Quick Recipe Version (TL;DR)
Quick Ingredients
- 2 whole-wheat bagels, split
- 2 packed cups (about 225 g) broccoli florets
- 1 1/2 cups (about 6 oz / 170 g) shredded sharp cheddar cheese
- 3 tbsp unsalted butter
- 2 garlic cloves, minced
- 1 tbsp olive oil
- 3/4 tsp kosher salt, divided (plus more to taste)
- 1/4 tsp black pepper
- 1/4 tsp red pepper flakes (optional)
- 1 tsp lemon juice (optional)
Do This
- 1. Preheat oven to 425°F (220°C). Line a baking sheet with parchment.
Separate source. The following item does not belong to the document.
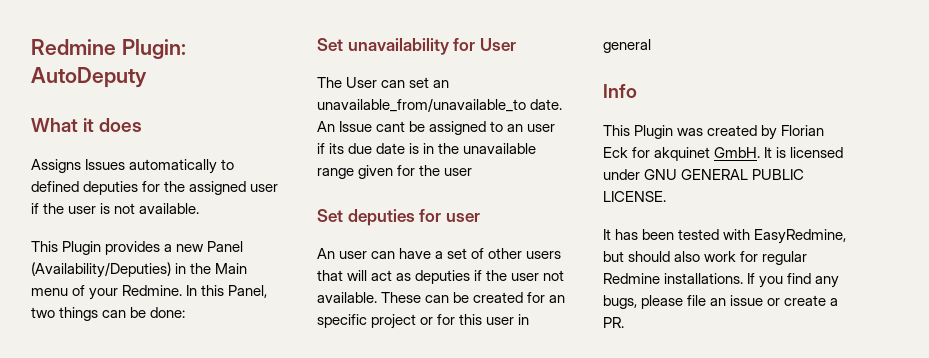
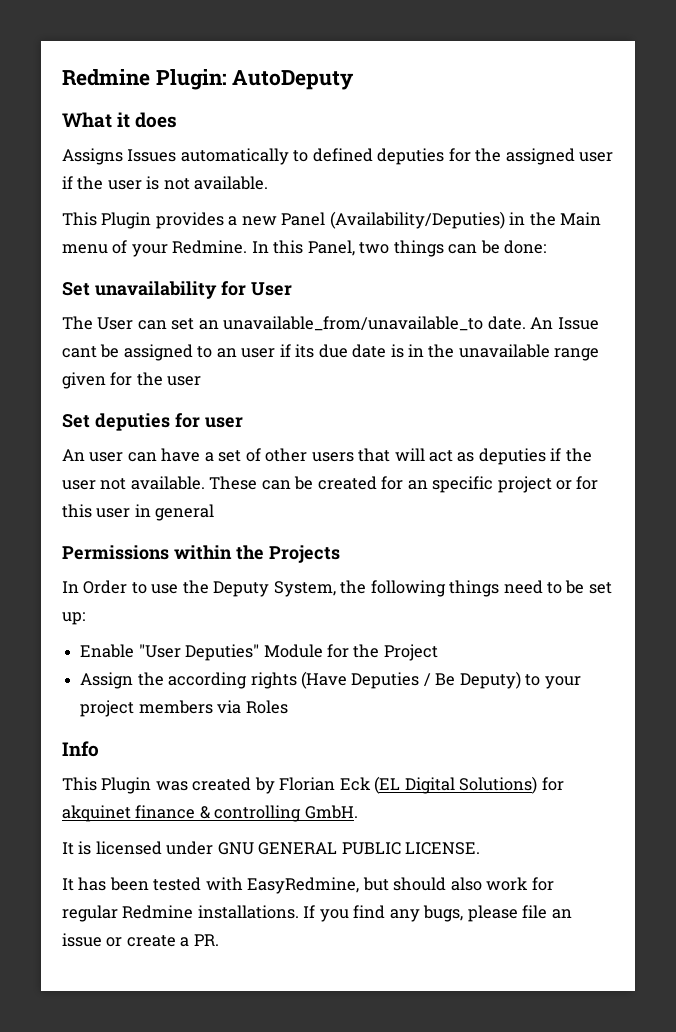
(651, 46) none -> [62,545,340,563] [62,580,612,597] [62,612,85,625] [80,644,438,661] [80,671,581,689] [80,700,288,717] // Permissions within the Projects // In Order to use the Deputy System, the following things need to be set up: // Enable "User Deputies" Module for the Project // Assign the according rights (Have Deputies / Be Deputy) to your project members via Roles
[632,147,711,161] for akquinet -> [374,776,564,794] [62,805,302,822] (EL Digital Solutions) for akquinet finance & controlling
(761, 152) none -> (358, 812) //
- 2. Toss broccoli with olive oil, 1/2 tsp salt, pepper, and red pepper flakes; spread on the sheet.
- 3. Roast broccoli 12–15 minutes, until tender and lightly charred at the edges.
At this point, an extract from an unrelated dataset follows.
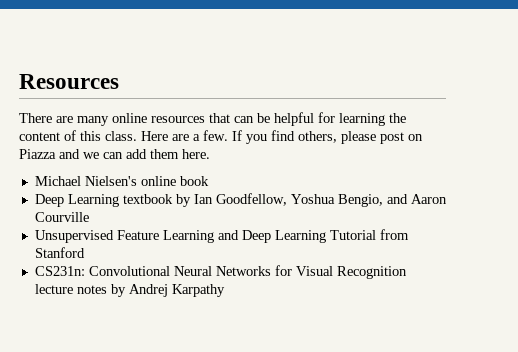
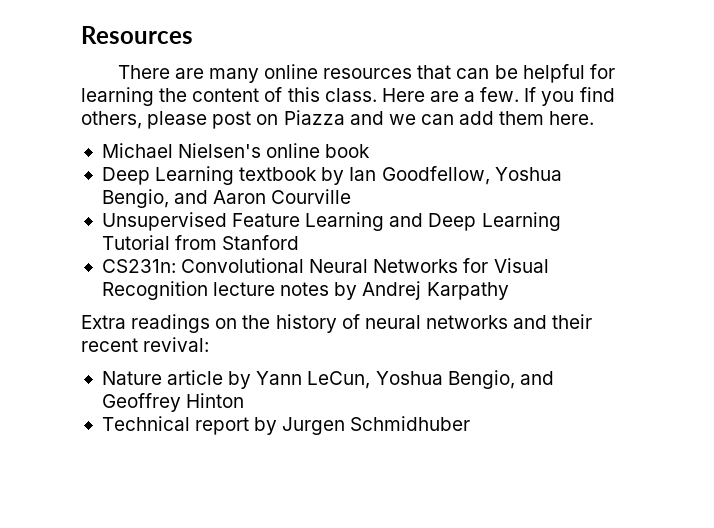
(225, 290) none -> [81,314,593,333] [81,337,210,352] [101,370,554,389] [101,393,245,412] [101,416,471,435] // Extra readings on the history of neural networks and their recent revival: // Nature article by Yann LeCun, Yoshua Bengio, and Geoffrey Hinton // Technical report by Jurgen Schmidhuber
- 4. Melt butter in a small pan; add garlic and remaining 1/4 tsp salt, cook 30–60 seconds. Stir in lemon juice if using.
- 5. Arrange bagel halves cut-side up on another baking sheet; brush generously with garlic butter.
- 6. Top each bagel with roasted broccoli and a thick layer of shredded cheddar.
- 7. Bake at 400°F (200°C) or broil on low 3–5 minutes, until cheese is melted and bubbly; serve hot.
Why You’ll Love This Recipe
- Turns a humble bagel into a satisfying, veggie-packed meal in just 30 minutes.
- Roasted broccoli and sharp cheddar create that perfect mix of crispy, melty, and savory.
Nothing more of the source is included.